Tek-Tips is the largest IT community on the Internet today!

Members share and learn making Tek-Tips Forums the best source of peer-reviewed technical information on the Internet!

  • Congratulations bkrike on being selected by the Tek-Tips community for having the most helpful posts in the forums last week. Way to Go!

American/UK date formats

Status
Not open for further replies.

GaryRW

Programmer
Mar 8, 2002
67
GB
I posted a query earlier about mailmerges and blank date fields being populated with the current date, but I've since discovered an equally annoying problem.

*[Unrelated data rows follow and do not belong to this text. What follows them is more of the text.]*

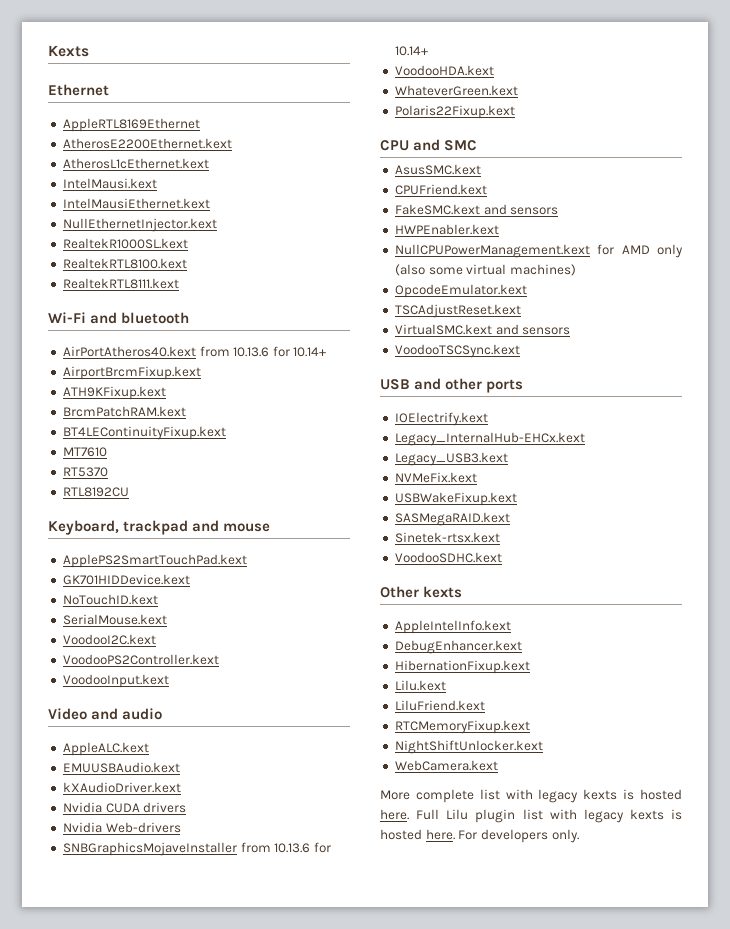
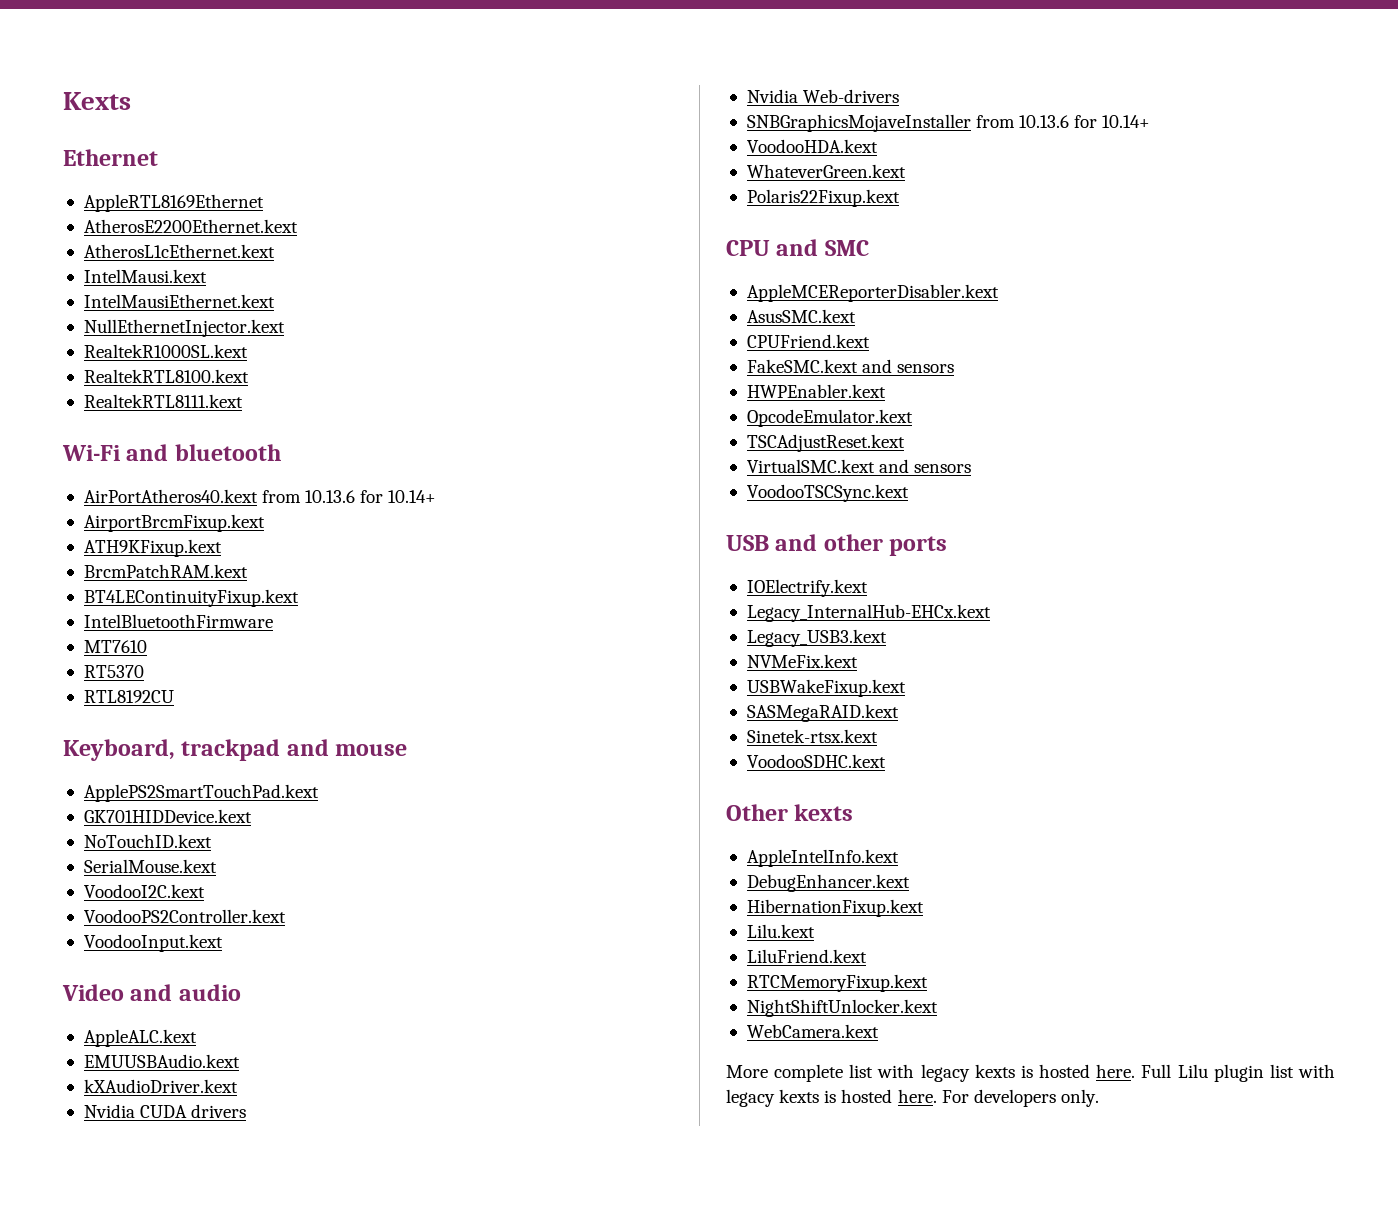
(226, 433) none -> [83,614,273,628] // IntelBluetoothFirmware
(478, 145) none -> [746,284,999,302] // AppleMCEReporterDisabler.kext
[394,244,683,258] [394,264,576,276] // NullCPUPowerManagement.kext for AMD only (also some virtual machines) -> (886, 391) none

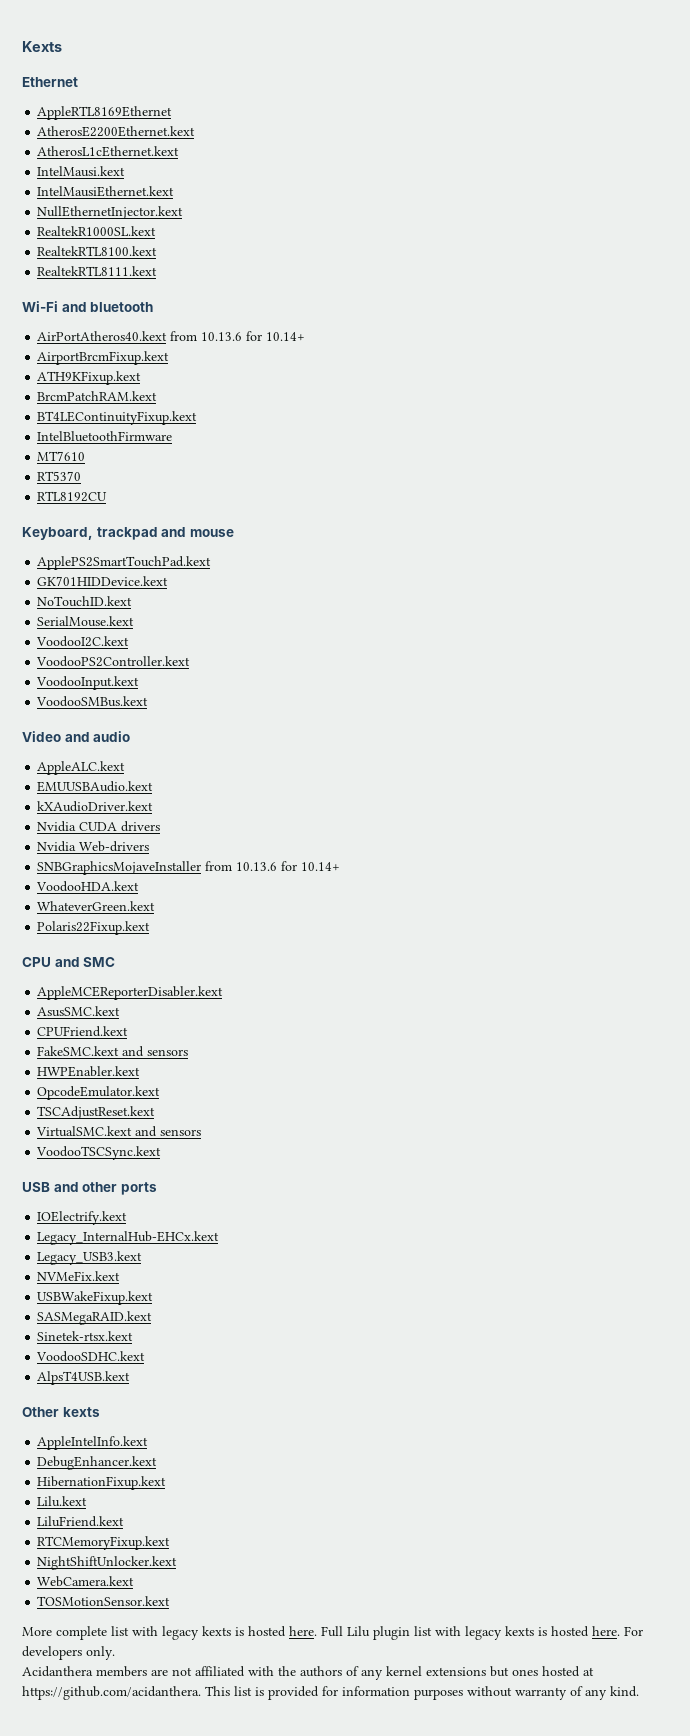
(223, 943) none -> [36,696,149,707] // VoodooSMBus.kext
(886, 761) none -> [37,1371,131,1385] // AlpsT4USB.kext
(879, 1031) none -> [37,1596,171,1606] // TOSMotionSensor.kext
(1099, 1098) none -> [22,1666,594,1680] [22,1686,639,1700] // Acidanthera members are not affiliated with the authors of any kernel extensions but ones hosted at https://github.com/acidanthera. This list is provided for information purposes without warranty of any kind.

I'm using access in the UK to run mailmerges in word. In Word 2000, this worked fine by setting the regional settings of the machine to the UK date format of dd/mm/yyyy. But in word 2002 (running on Windows XP), this doesn't work. Linking to exactly the same database entry, and using the same mailmerge document, on all the machines I've been running this set-up up to now, it has worked fine and still does. On the new user's machine, it comes up in US format, unless it doesn't make sense as a date e.g.

1/9/02 (meaning 1st Sept 2002) displays as 9 January 2002.

but 25/10/02 (meaning 25 Oct 2002) displays as 25 Oct 2002.

Is there anything other than the regional settings that need changing? Any other ideas?

Your help would be much appreciated
 
I found this using Access 97 and Access 2000. I had a date mask and format on a field that forces the user to enter the date in the English date format (dd/mm/yyyy). However, on some machines the dates were going all American.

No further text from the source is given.